— PROBLEM DESCRIPTION —
Lines of the material that include the string "padding" should be returned.
=== RECORDS FOR THE EXERCISE ===
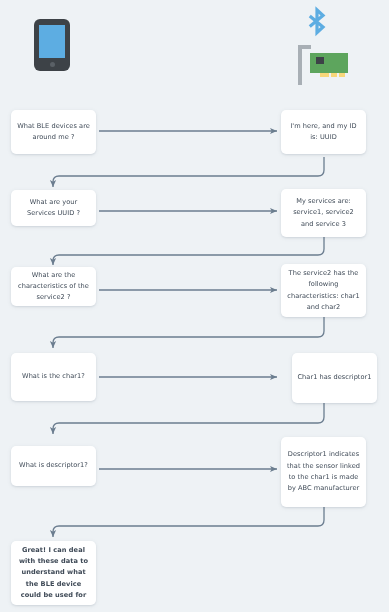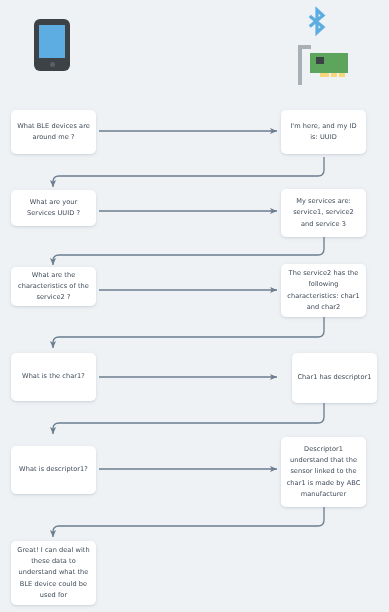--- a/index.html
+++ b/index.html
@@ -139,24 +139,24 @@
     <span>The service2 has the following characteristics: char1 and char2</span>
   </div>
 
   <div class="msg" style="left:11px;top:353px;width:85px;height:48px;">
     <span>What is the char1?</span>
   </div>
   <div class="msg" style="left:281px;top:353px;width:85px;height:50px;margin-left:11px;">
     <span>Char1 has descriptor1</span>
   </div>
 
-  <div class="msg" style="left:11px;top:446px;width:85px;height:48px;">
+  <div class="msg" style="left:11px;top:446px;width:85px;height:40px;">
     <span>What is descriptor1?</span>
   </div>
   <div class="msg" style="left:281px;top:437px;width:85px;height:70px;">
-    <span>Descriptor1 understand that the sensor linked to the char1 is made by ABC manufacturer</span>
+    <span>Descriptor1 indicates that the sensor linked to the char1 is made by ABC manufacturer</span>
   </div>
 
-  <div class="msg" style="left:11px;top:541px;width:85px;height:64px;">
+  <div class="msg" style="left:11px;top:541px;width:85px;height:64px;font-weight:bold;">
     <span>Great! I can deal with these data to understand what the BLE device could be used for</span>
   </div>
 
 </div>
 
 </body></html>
===
=== RECORDS FOR THE EXERCISE ===
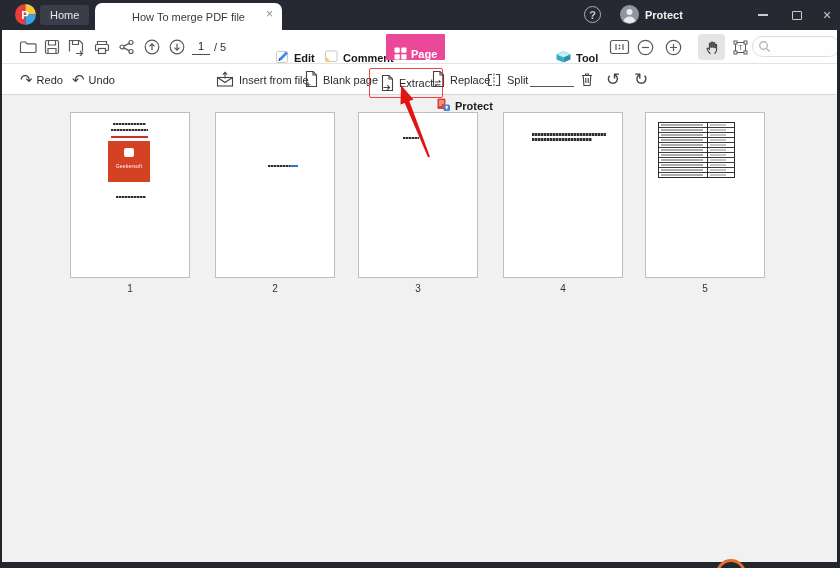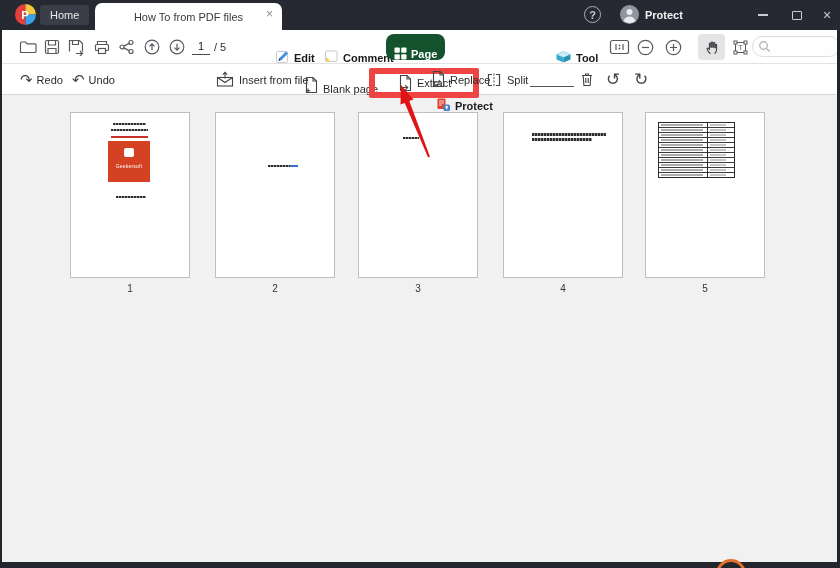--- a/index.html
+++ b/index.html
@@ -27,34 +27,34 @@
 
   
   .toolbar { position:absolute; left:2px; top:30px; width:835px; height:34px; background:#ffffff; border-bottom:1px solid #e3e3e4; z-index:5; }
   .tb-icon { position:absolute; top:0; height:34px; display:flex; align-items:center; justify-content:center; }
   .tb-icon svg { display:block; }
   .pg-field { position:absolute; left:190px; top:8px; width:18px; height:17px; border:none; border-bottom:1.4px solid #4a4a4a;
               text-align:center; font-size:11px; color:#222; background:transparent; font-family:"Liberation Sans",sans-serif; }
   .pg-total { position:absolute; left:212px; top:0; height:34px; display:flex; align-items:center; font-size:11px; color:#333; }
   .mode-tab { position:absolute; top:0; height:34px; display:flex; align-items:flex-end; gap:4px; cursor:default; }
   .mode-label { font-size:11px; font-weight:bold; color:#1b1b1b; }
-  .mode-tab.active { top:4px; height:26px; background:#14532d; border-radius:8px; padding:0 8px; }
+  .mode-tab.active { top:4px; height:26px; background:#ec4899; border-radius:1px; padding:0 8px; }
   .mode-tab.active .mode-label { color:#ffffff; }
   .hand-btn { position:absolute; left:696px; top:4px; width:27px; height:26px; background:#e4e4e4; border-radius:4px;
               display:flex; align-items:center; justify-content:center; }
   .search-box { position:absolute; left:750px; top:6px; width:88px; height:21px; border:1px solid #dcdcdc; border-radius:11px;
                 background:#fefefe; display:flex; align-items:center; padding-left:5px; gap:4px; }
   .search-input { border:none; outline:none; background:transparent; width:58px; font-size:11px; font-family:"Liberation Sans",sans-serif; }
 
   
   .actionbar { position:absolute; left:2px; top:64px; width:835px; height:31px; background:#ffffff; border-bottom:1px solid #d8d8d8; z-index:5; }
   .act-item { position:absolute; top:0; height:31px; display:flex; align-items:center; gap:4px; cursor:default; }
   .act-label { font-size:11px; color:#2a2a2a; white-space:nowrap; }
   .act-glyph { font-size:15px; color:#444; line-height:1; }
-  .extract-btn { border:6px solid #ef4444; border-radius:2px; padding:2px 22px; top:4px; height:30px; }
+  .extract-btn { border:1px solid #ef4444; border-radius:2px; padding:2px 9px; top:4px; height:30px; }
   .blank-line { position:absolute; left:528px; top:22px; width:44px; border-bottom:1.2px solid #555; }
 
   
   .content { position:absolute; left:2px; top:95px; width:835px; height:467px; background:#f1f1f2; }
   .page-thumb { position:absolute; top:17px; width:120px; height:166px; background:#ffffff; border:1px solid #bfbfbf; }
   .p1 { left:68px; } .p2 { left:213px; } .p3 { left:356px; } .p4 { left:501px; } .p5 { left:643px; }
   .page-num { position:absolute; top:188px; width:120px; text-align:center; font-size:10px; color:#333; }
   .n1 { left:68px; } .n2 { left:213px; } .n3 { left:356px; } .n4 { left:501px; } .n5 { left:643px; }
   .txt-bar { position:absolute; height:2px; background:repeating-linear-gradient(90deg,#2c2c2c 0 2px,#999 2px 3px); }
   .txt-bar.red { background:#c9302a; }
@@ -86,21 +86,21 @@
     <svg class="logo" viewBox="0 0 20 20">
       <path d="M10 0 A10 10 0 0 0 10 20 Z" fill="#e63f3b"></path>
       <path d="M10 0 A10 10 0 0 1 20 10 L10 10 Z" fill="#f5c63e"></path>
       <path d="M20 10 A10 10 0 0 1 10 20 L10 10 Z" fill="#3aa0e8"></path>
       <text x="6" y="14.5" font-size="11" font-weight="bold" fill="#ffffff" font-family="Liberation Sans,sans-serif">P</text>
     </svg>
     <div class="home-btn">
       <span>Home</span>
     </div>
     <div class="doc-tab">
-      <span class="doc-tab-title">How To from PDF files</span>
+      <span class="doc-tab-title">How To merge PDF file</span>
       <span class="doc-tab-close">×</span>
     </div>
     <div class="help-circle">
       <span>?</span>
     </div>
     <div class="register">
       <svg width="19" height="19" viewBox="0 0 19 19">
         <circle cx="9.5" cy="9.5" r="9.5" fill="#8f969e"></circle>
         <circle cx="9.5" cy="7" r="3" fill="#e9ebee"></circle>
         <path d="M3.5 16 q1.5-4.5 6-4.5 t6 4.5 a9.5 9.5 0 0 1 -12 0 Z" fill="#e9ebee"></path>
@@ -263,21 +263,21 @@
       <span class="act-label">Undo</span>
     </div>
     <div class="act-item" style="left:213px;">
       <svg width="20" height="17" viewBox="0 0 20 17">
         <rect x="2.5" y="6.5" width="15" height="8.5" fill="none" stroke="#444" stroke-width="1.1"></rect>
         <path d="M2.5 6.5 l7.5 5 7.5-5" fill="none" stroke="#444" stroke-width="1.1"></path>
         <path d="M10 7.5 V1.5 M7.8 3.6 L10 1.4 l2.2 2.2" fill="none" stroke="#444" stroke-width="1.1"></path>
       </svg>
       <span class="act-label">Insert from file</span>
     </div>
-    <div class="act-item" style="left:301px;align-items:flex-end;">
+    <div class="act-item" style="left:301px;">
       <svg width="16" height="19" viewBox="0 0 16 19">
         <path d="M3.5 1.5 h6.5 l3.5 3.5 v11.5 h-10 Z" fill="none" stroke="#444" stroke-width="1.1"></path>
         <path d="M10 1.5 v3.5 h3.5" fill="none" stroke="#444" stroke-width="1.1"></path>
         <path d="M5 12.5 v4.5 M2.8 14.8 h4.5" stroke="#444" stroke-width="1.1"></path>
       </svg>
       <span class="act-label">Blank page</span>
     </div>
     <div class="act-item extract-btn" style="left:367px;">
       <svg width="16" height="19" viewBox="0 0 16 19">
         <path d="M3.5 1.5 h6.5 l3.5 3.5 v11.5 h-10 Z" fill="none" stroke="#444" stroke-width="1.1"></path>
===
— EXERCISE ANSWER —
-  .mode-tab.active { top:4px; height:26px; background:#14532d; border-radius:8px; padding:0 8px; }
+  .mode-tab.active { top:4px; height:26px; background:#ec4899; border-radius:1px; padding:0 8px; }
                 background:#fefefe; display:flex; align-items:center; padding-left:5px; gap:4px; }
-  .extract-btn { border:6px solid #ef4444; border-radius:2px; padding:2px 22px; top:4px; height:30px; }
+  .extract-btn { border:1px solid #ef4444; border-radius:2px; padding:2px 9px; top:4px; height:30px; }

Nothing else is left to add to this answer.